In 2021, the software platform that began as a vehicle for client solutions at White Whale has made huge strides. While there is a great deal more to come, we decided it was time to put the pieces together and share some of our analytics platform's latest UI and UX improvements with the world. Over time, we've found that there is no better way to describe what DeepSea can do than by creating an example in context. For inspiration, we turned to a sport beloved by many of the White Whale team; one with a globally-distributed, dedicated fan base; one which has, by nature, a wealth of data.
We built a public dashboard hosted on DeepSea, our web-based AI analytics and dashboarding platform, to visualize the results and descriptive statistics of the 2021 Formula 1 season. The wealth of F1 data makes it a great subject for a fun side project like this because of the multiple lenses through which to look at the data: season vs. race; driver vs. constructor; various different types of data and ways of grouping them, necessitating multiple different chart types to visualize the data.
We wanted to use DeepSea here the way we use it for clients: to identify and highlight patterns.
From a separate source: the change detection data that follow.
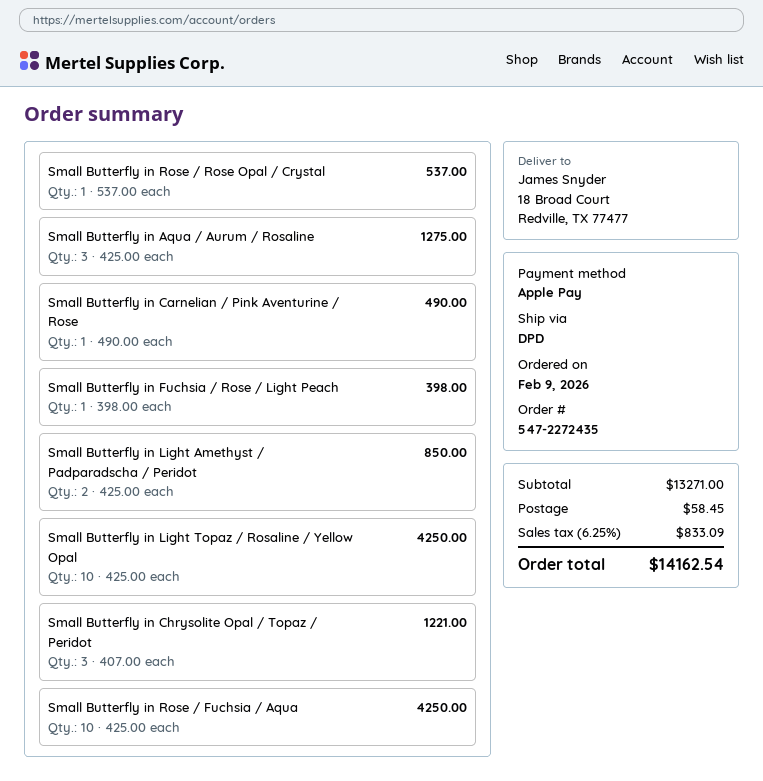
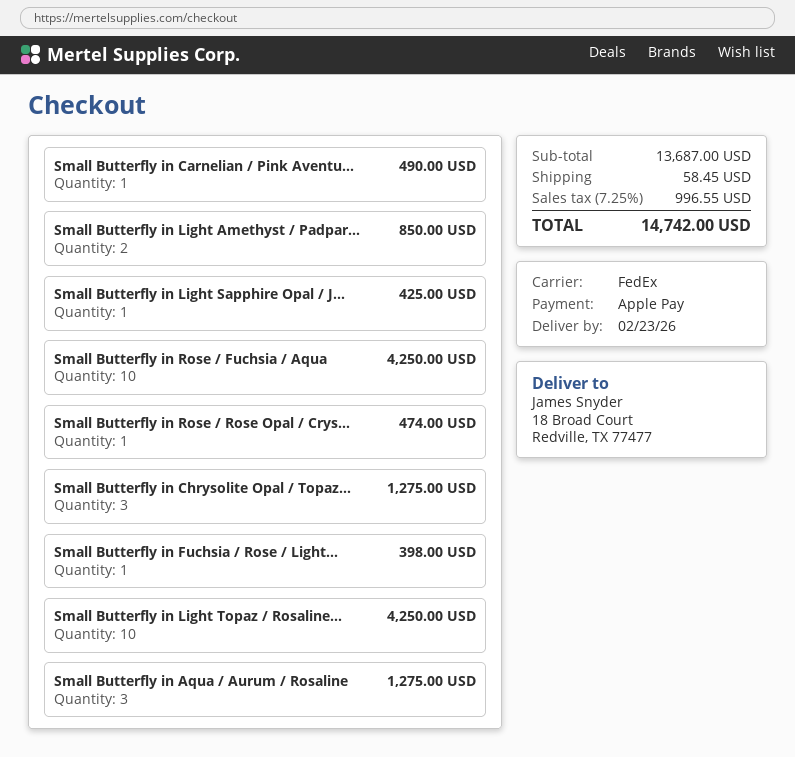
shipping method: DPD -> FedEx
Small Butterfly in Rose / Rose Opal / Crystal: 1 for 537.00 -> 1 for 474.00
Small Butterfly in Chrysolite Opal / Topaz / Peridot: 3 for 1221.00 -> 3 for 1275.00
Small Butterfly in Light Sapphire Opal / J...: none -> 1 for 425.00
subtotal: 13271.00 -> 13687.00
tax: 6.25% = 833.09 -> 7.25% = 996.55
total: 14162.54 -> 14742.00

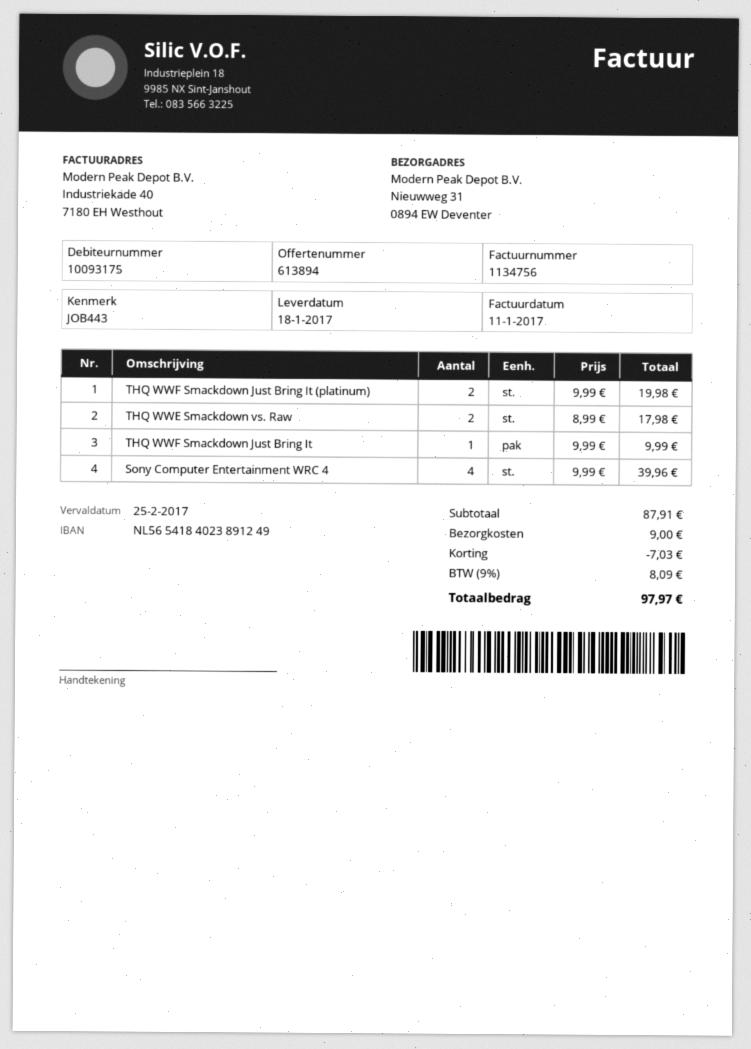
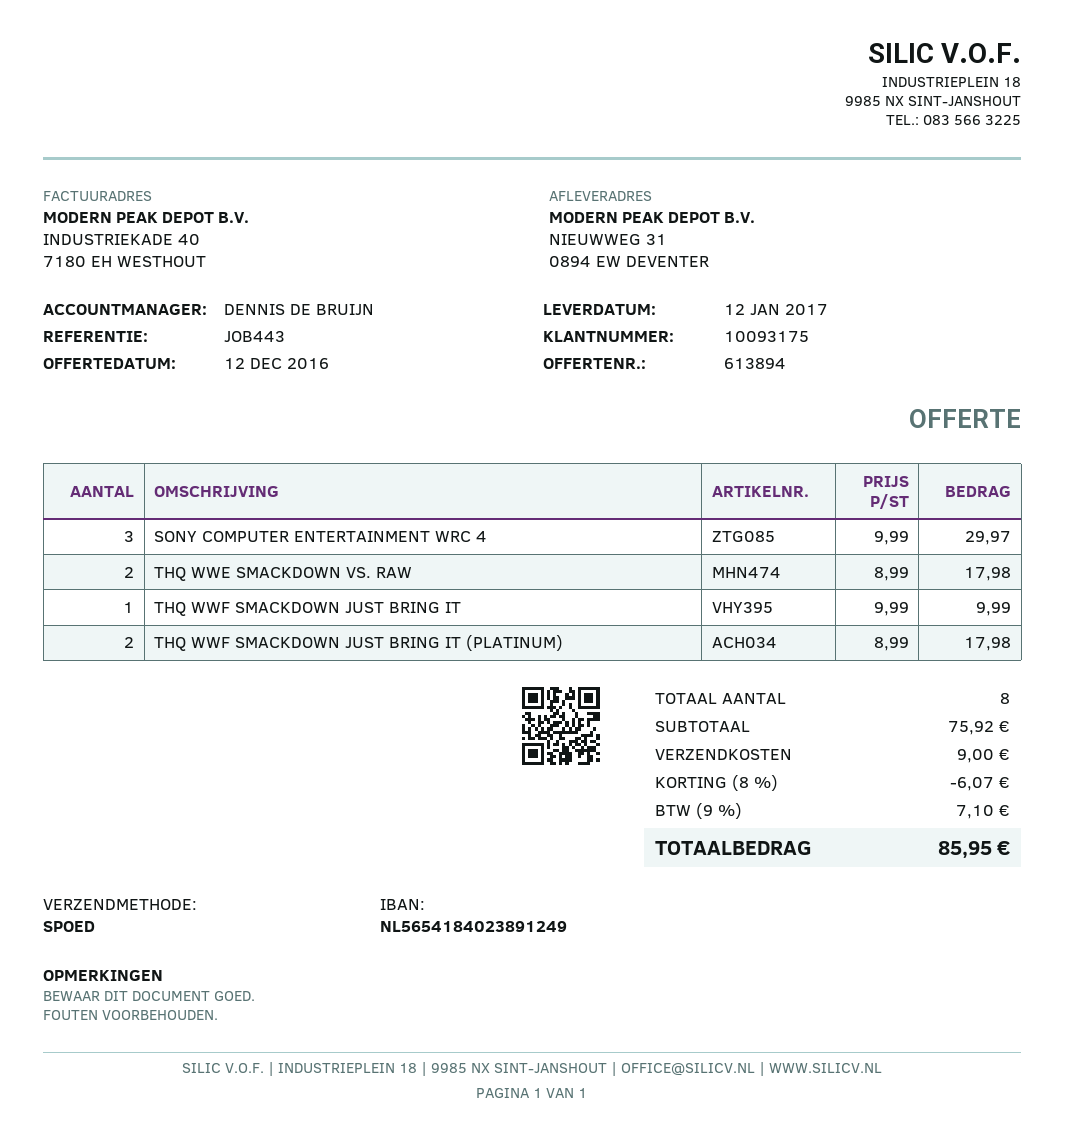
delivery date: 2017-01-18 -> 2017-01-12
THQ WWF Smackdown Just Bring It (platinum): 2 x 9.99 = 19.98 -> 2 x 8.99 = 17.98
Sony Computer Entertainment WRC 4: 4 x 9.99 = 39.96 -> 3 x 9.99 = 29.97
subtotal: 87.91 -> 75.92
discount: 7.03 -> 6.07
tax: 9% = 8.09 -> 9% = 7.10
total: 97.97 -> 85.95

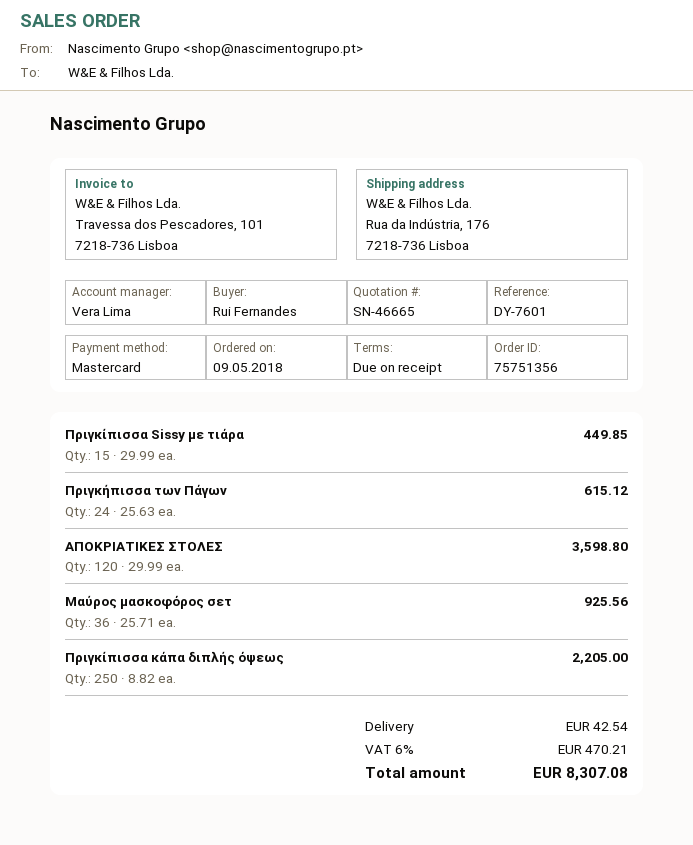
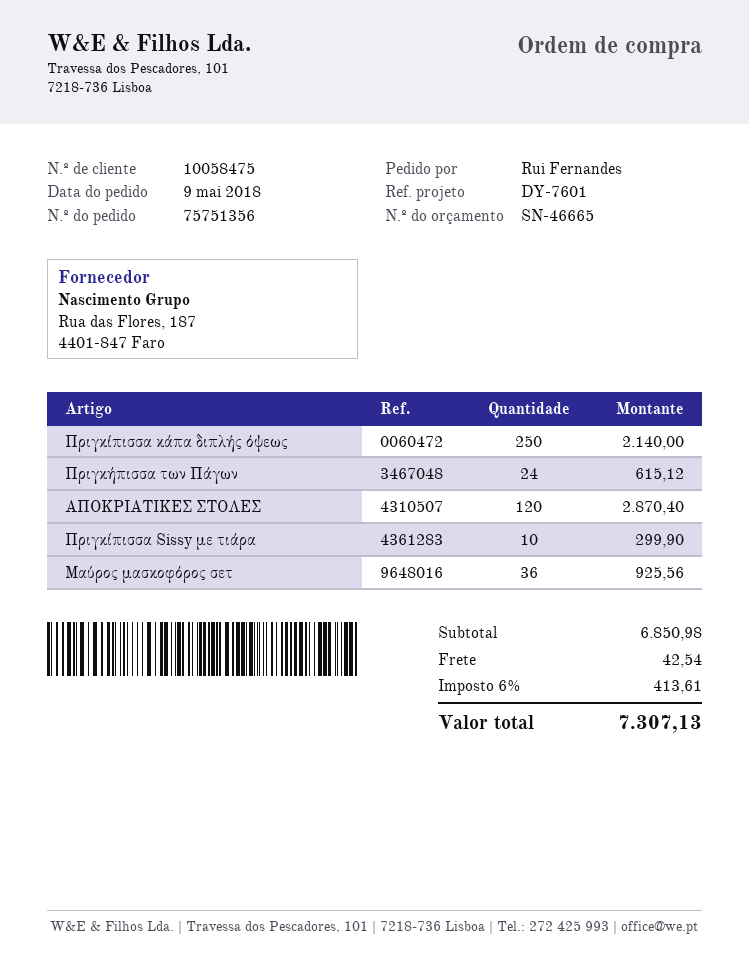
Πριγκίπισσα Sissy με τιάρα: 15 for 449.85 -> 10 for 299.90
ΑΠΟΚΡΙΑΤΙΚΕΣ ΣΤΟΛΕΣ: 120 for 3598.80 -> 120 for 2870.40
Πριγκίπισσα κάπα διπλής όψεως: 250 for 2205.00 -> 250 for 2140.00
tax: 6% = 470.21 -> 6% = 413.61
total: 8307.08 -> 7307.13

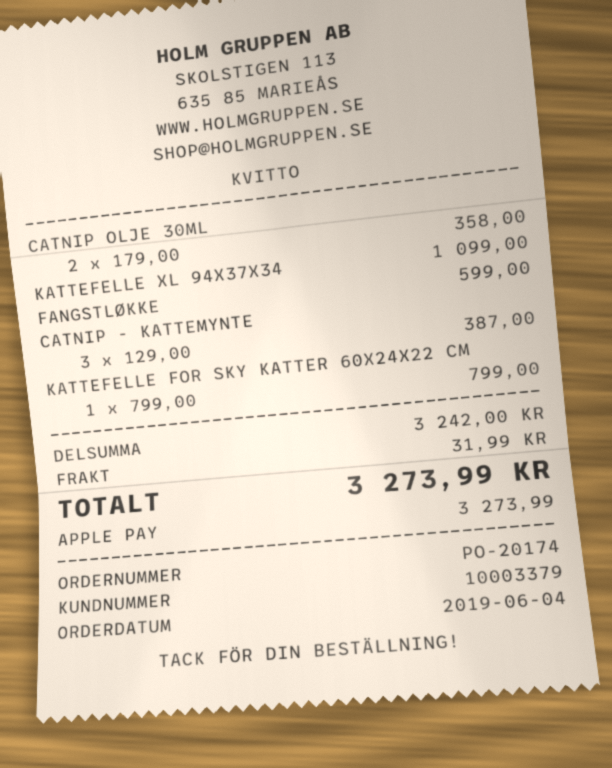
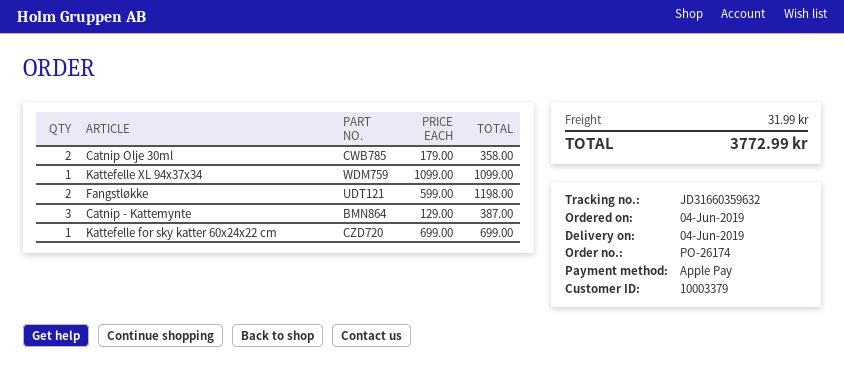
order number: PO-20174 -> PO-26174
FANGSTLØKKE: 1 x 599.00 = 599.00 -> 2 x 599.00 = 1198.00
KATTEFELLE FOR SKY KATTER 60X24X22 CM: 1 x 799.00 = 799.00 -> 1 x 699.00 = 699.00
total: 3273.99 -> 3772.99

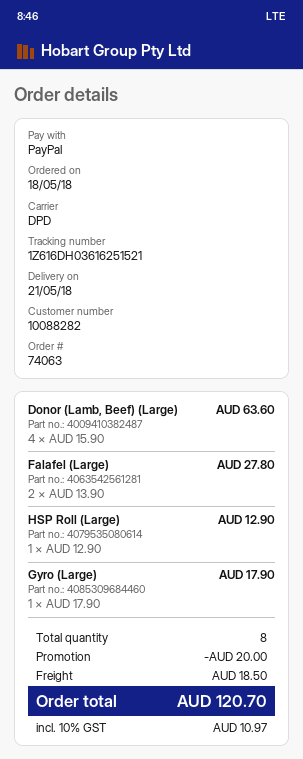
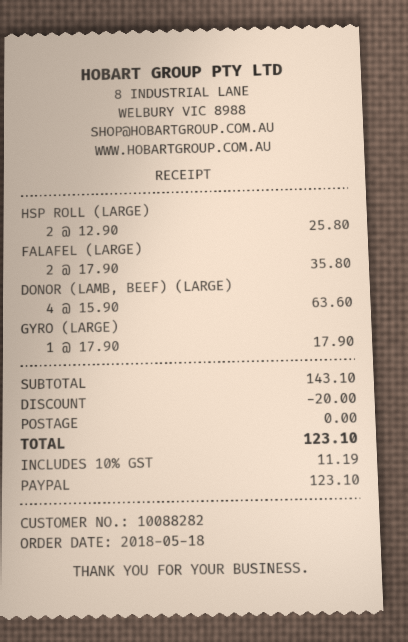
Falafel (Large): 2 x 13.90 = 27.80 -> 2 x 17.90 = 35.80
HSP Roll (Large): 1 x 12.90 = 12.90 -> 2 x 12.90 = 25.80
shipping: 18.50 -> 0.00
tax: 10% = 10.97 -> 10% = 11.19
total: 120.70 -> 123.10

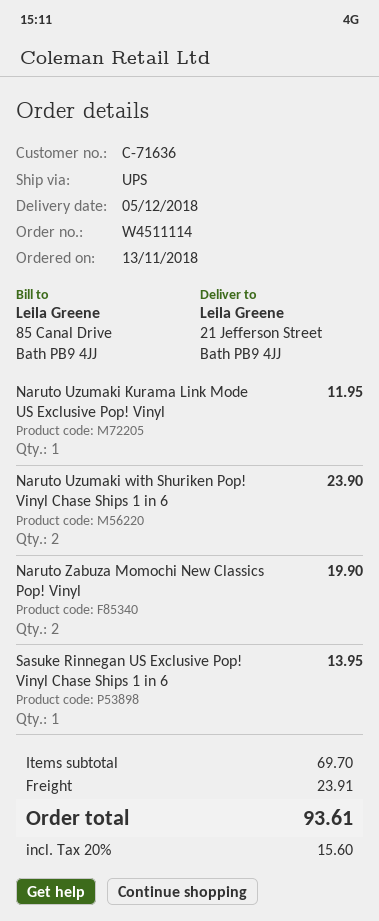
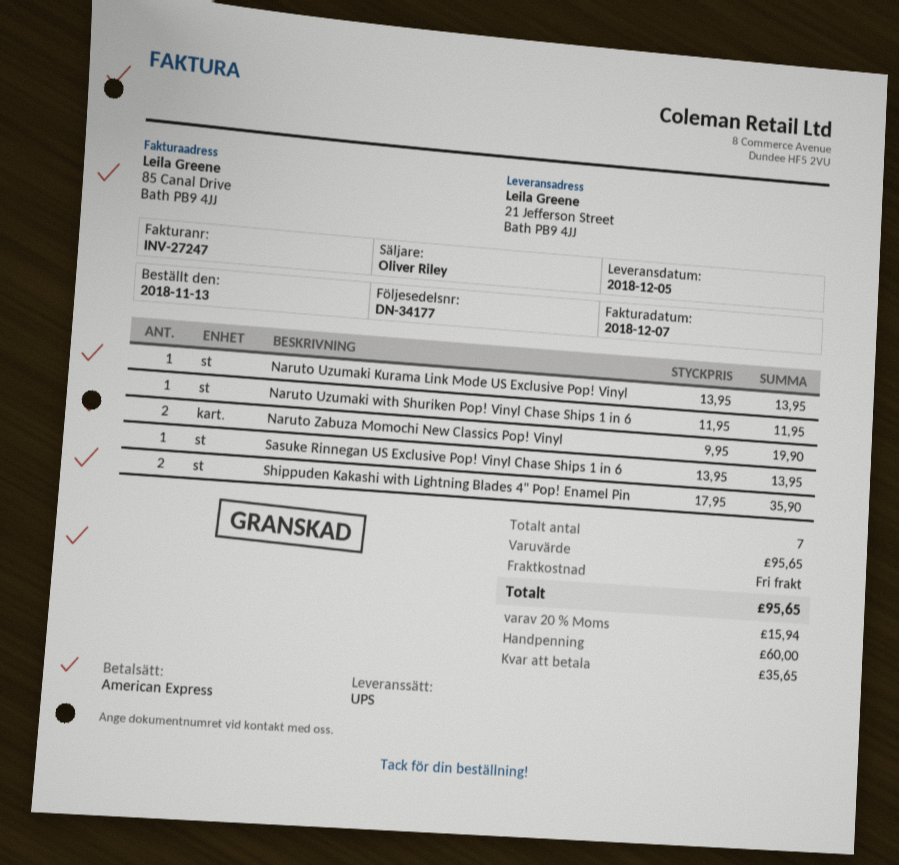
Naruto Uzumaki Kurama Link Mode US Exclusive Pop! Vinyl: 1 for 11.95 -> 1 for 13.95
Naruto Uzumaki with Shuriken Pop! Vinyl Chase Ships 1 in 6: 2 for 23.90 -> 1 for 11.95
Shippuden Kakashi with Lightning Blades 4" Pop! Enamel Pin: none -> 2 for 35.90
subtotal: 69.70 -> 95.65
shipping: 23.91 -> 0.00
tax: 20% = 15.60 -> 20% = 15.94
total: 93.61 -> 95.65

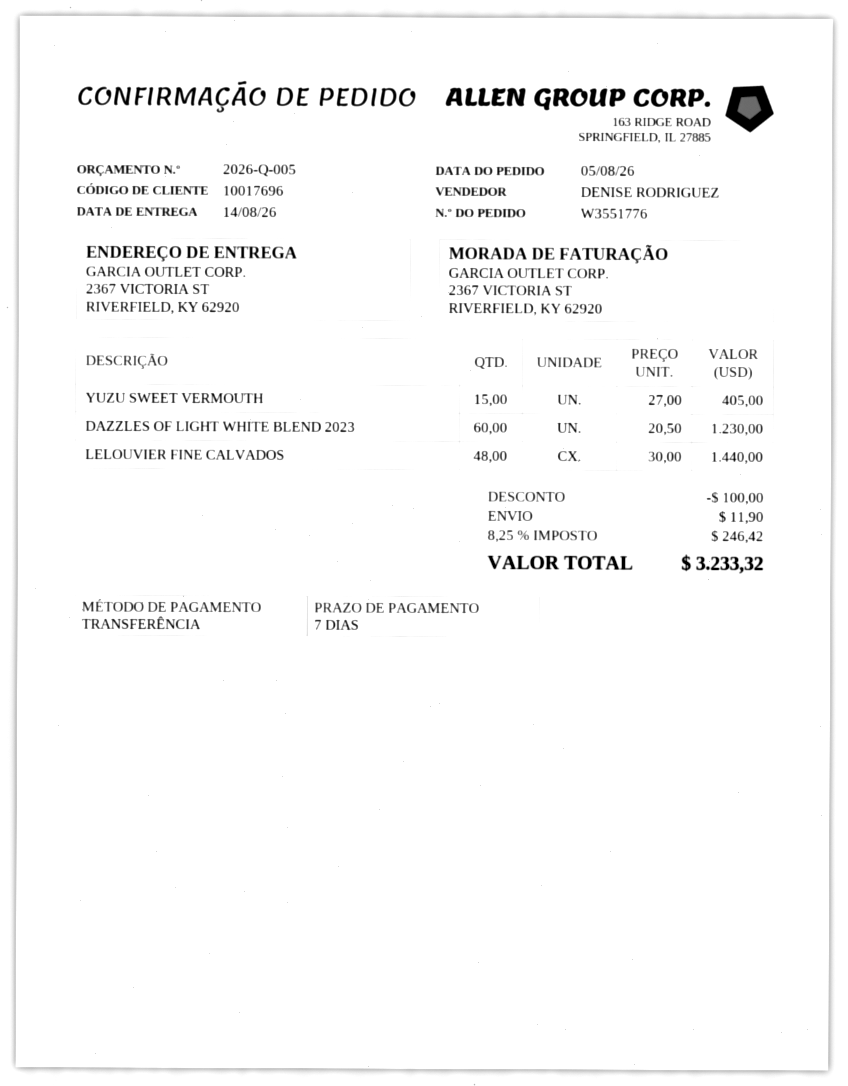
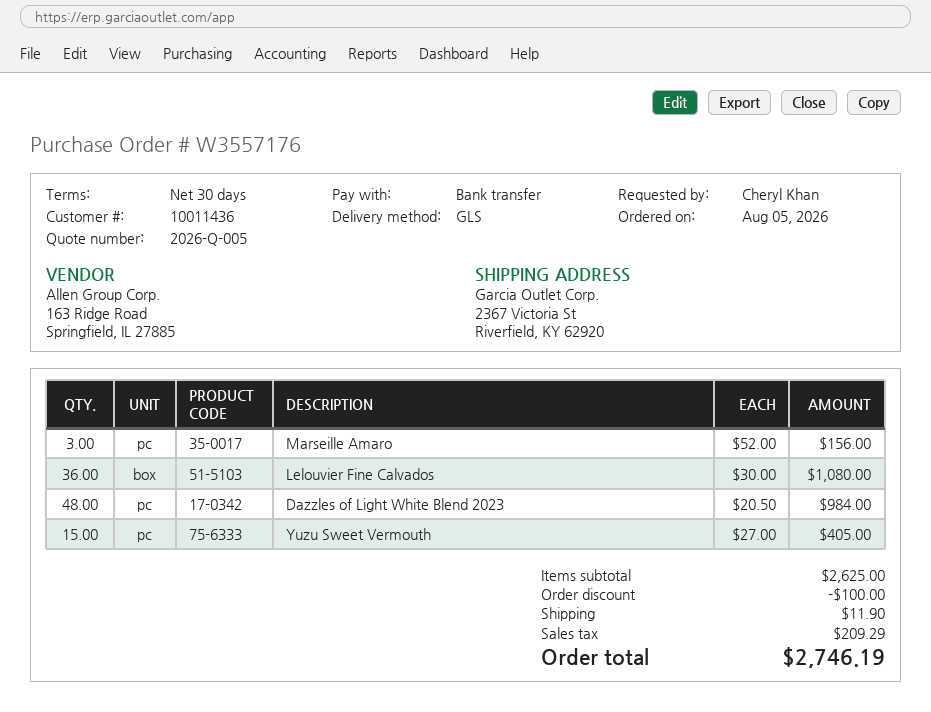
order number: W3551776 -> W3557176
payment terms: 7 days -> 30 days
customer number: 10017696 -> 10011436
DAZZLES OF LIGHT WHITE BLEND 2023: 60 x 20.50 = 1230.00 -> 48 x 20.50 = 984.00
LELOUVIER FINE CALVADOS: 48 x 30.00 = 1440.00 -> 36 x 30.00 = 1080.00
Marseille Amaro: none -> 3 x 52.00 = 156.00
tax: 246.42 -> 209.29
total: 3233.32 -> 2746.19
DeepSea has been developed within a unique, user-centric design approach. This makes it easy and intuitive to create, resize, and place visualization elements within the dashboard. These could be a KPI, table, or chart of any of the following types: area, line, scatterplot, bar, pie, radar, or boxplot. In this case, our data scientists built charts to visualize drivers' and teams' cumulative points by round of this season, a distribution of average pit time, total wins by team, lap times by driver over the course of each race, and so on, by dragging and dropping these variables into the chart-mapping interface for DeepSea to automatically build. The drag-and-drop chart building interface brings many functionalities to simple point-and-click commands, like choosing variables to plot, applying operations to them (sum, average, etc.), filtering for certain values, and grouping or ordering them automatically.
Another unique component of DeepSea's interface which makes complex actions simple for users with a wide range of technical expertise is our model onboarding UI. DeepSea is not just a platform for data visualizations– our data scientists, in this example, are able to upload custom code and customize the parameters through DeepSea's model onboarding UI. This script pulls F1 data updated after each race, and the dashboard is refreshed to reflect the most recent data.
DeepSea's dashboard infrastructure allows for adding, duplicating, and deleting multiple tabs within a workspace. In this example, we created a Season tab and a Race tab. Users can view the Season dashboard for an overview of the current F1 season, scroll through and easily toggle on or off individual data points for drivers, teams, or races to hone in on specific points of interest. They can also filter the Race dashboard for any particular race this season to paint a picture of how it went, filtering individual cards for certain data points they're looking for. For example, the user could possibly filter to exclude anomalies from the data for a more accurate representation, or index the final lap for accurate values of the drivers' finishing positions.
The mission behind DeepSea has always been to bring the insights from machine learning models to the necessary users and decision makers in a way that’s accessible. Great visualizations are the best tools for this, highlighting patterns and outliers and using colour intuitively to tell a story. The concept of empowering users of all levels of technical ability to work with and understand their data has been a central part of White Whale’s philosophy from the beginning – and we can’t wait to show you where else this has taken us.